C’est dans Weymouth qu’il venait d’entrer.

Le Weymouth d’alors n’était point l’honorable et superbe Weymouth d’aujourd’hui. Cet ancien Weymouth n’avait pas, comme le Weymouth actuel, un irréprochable quai rectiligne avec une statue et une auberge en l’honneur de Georges III. Cela tenait à ce que Georges III n’était pas né. Par la même raison, on n’avait point encore, au penchant de la verte colline de l’est, dessiné, à plat sur le sol, au moyen du gazon scalpé et de la craie mise à nu, ce cheval blanc, d’un arpent de long, le White Horse, portant un roi sur son dos, et tournant, toujours en l’honneur de Georges III, sa queue vers la ville. Ces honneurs, du reste, sont mérités ; Georges III, ayant perdu dans sa vieillesse l’esprit qu’il n’avait jamais eu dans sa jeunesse, n’est point responsable des calamités de son règne. C’était un innocent. Pourquoi pas des statues ?

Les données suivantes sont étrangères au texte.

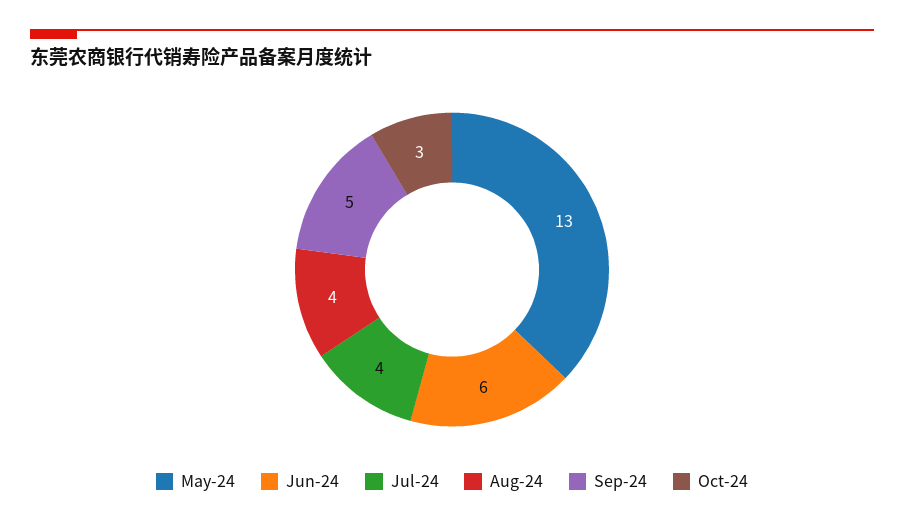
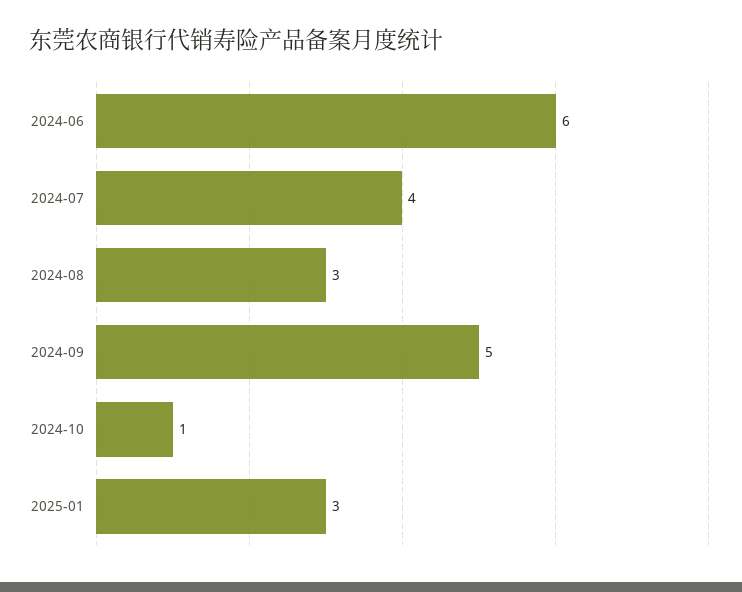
May-24: 13 -> none
Aug-24: 4 -> 3
Oct-24: 3 -> 1
2025-01: none -> 3

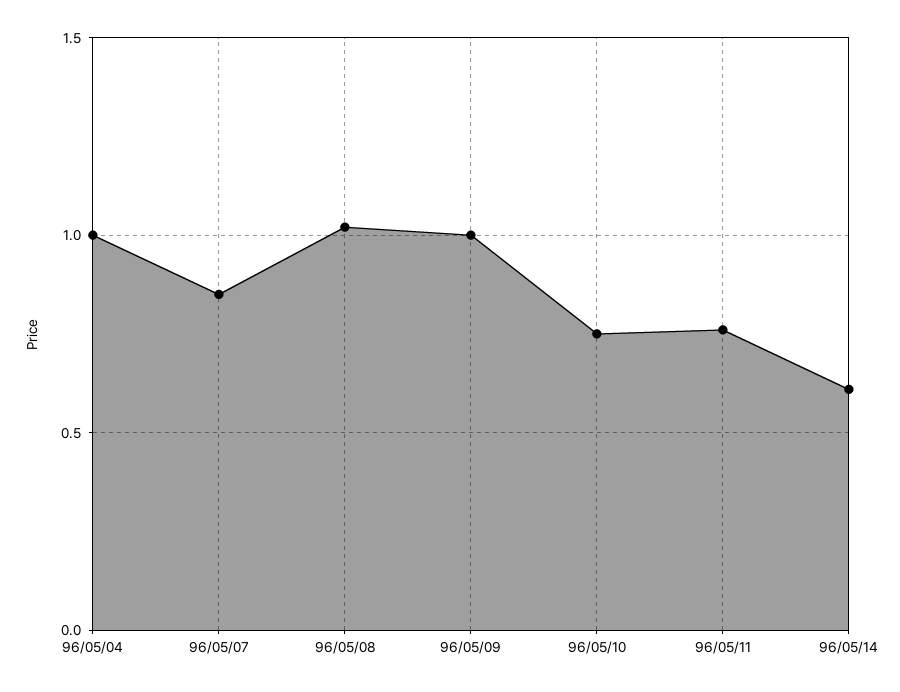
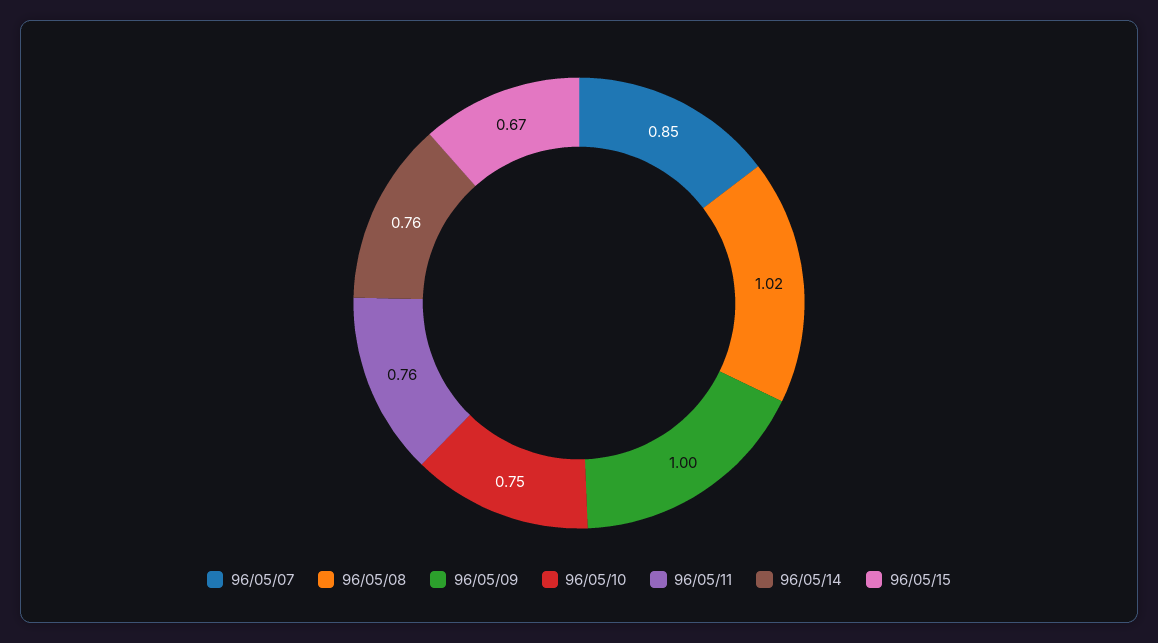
96/05/04: 1 -> none
96/05/14: 0.6 -> 0.76
96/05/15: none -> 0.67

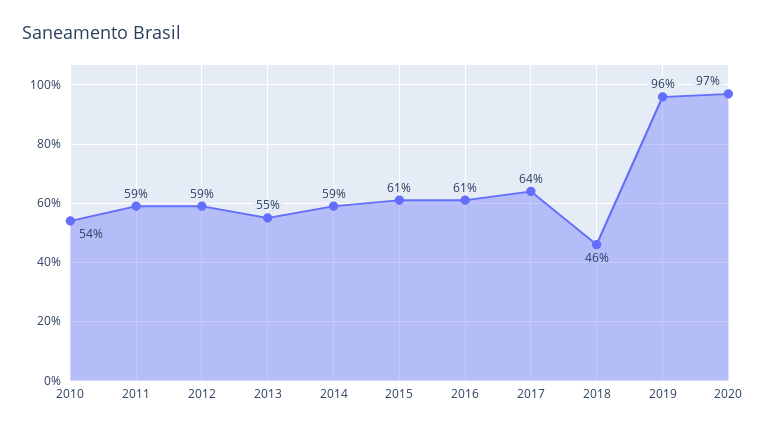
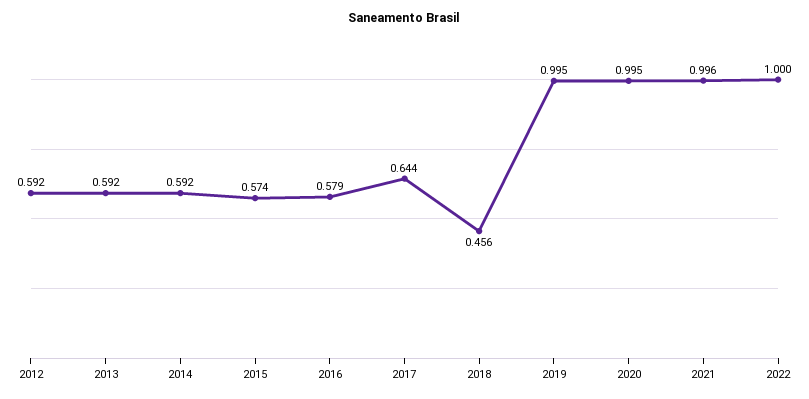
2010: 0.54 -> none
2011: 0.59 -> none
2013: 0.55 -> 0.592
2015: 0.61 -> 0.574
2016: 0.61 -> 0.579
2019: 0.96 -> 0.995
2020: 0.97 -> 0.995
2021: none -> 0.996
2022: none -> 1

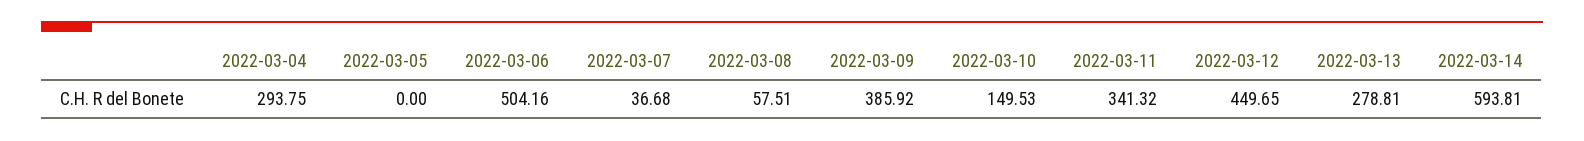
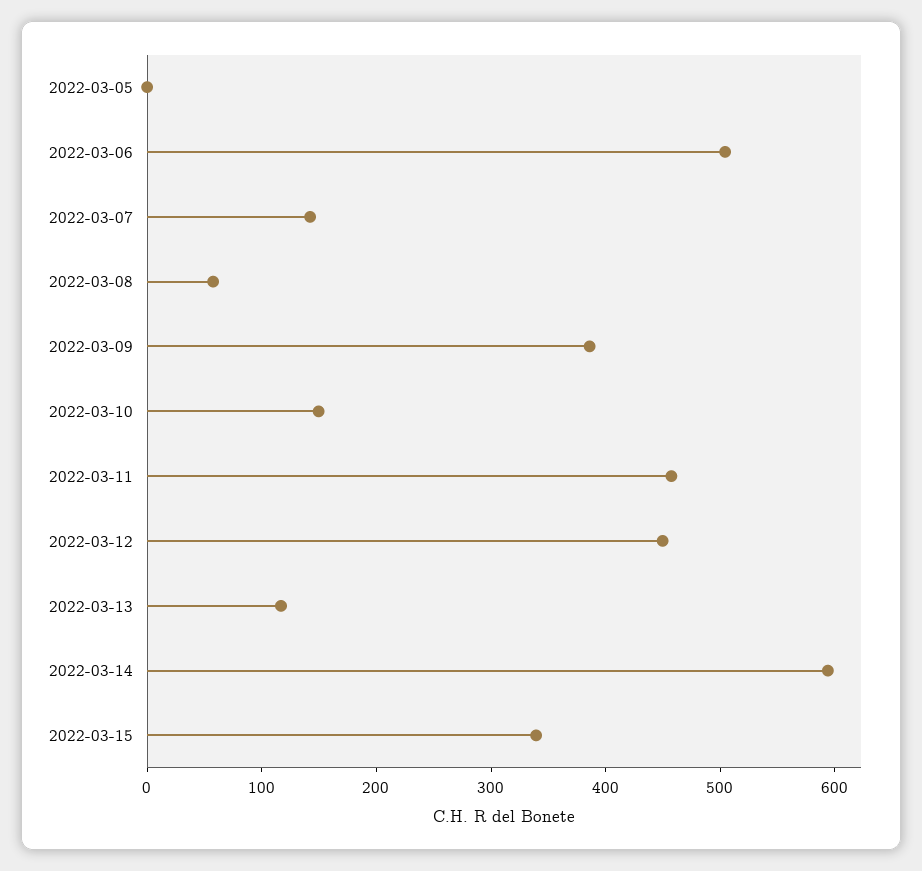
2022-03-04: 293.75 -> none
2022-03-07: 36.68 -> 140
2022-03-11: 341.32 -> 460
2022-03-13: 278.81 -> 120
2022-03-15: none -> 340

Le Weymouth d’il y a cent quatrevingts ans était à peu près aussi symétrique qu’un jeu d’onchets brouillé. L’Astaroth des légendes se promenait quelquefois sur la terre portant derrière son dos une besace dans laquelle il y avait de tout, même des bonnes femmes dans leurs maisons. Un pêle-mêle de baraques tombé de ce sac du diable donnerait l’idée de ce Weymouth incorrect. Plus, dans les baraques, les bonnes femmes. Il reste comme spécimen de ces logis la maison des Musiciens. Une confusion de tanières de bois sculptées, et vermoulues, ce qui est une autre sculpture, d’informes bâtisses branlantes à surplombs, quelques-unes à piliers, s’appuyant les unes sur les autres pour ne pas tomber au vent de mer, et laissant entre elles les espacements exigus d’une voirie tortue et maladroite, ruelles et carrefours souvent inondés par les marées d’équinoxe, un amoncellement de vieilles maisons grand’mères groupées autour d’une église aïeule, c’était là Weymouth. Weymouth était une sorte d’antique village normand échoué sur la côte d’Angleterre.

Le voyageur, s’il entrait à la taverne remplacée aujourd’hui par l’hôtel, au lieu de payer royalement une sole frite et une bouteille de vin vingt-cinq francs, avait l’humiliation de manger pour deux sous une soupe au poisson, fort bonne d’ailleurs. C’était misérable.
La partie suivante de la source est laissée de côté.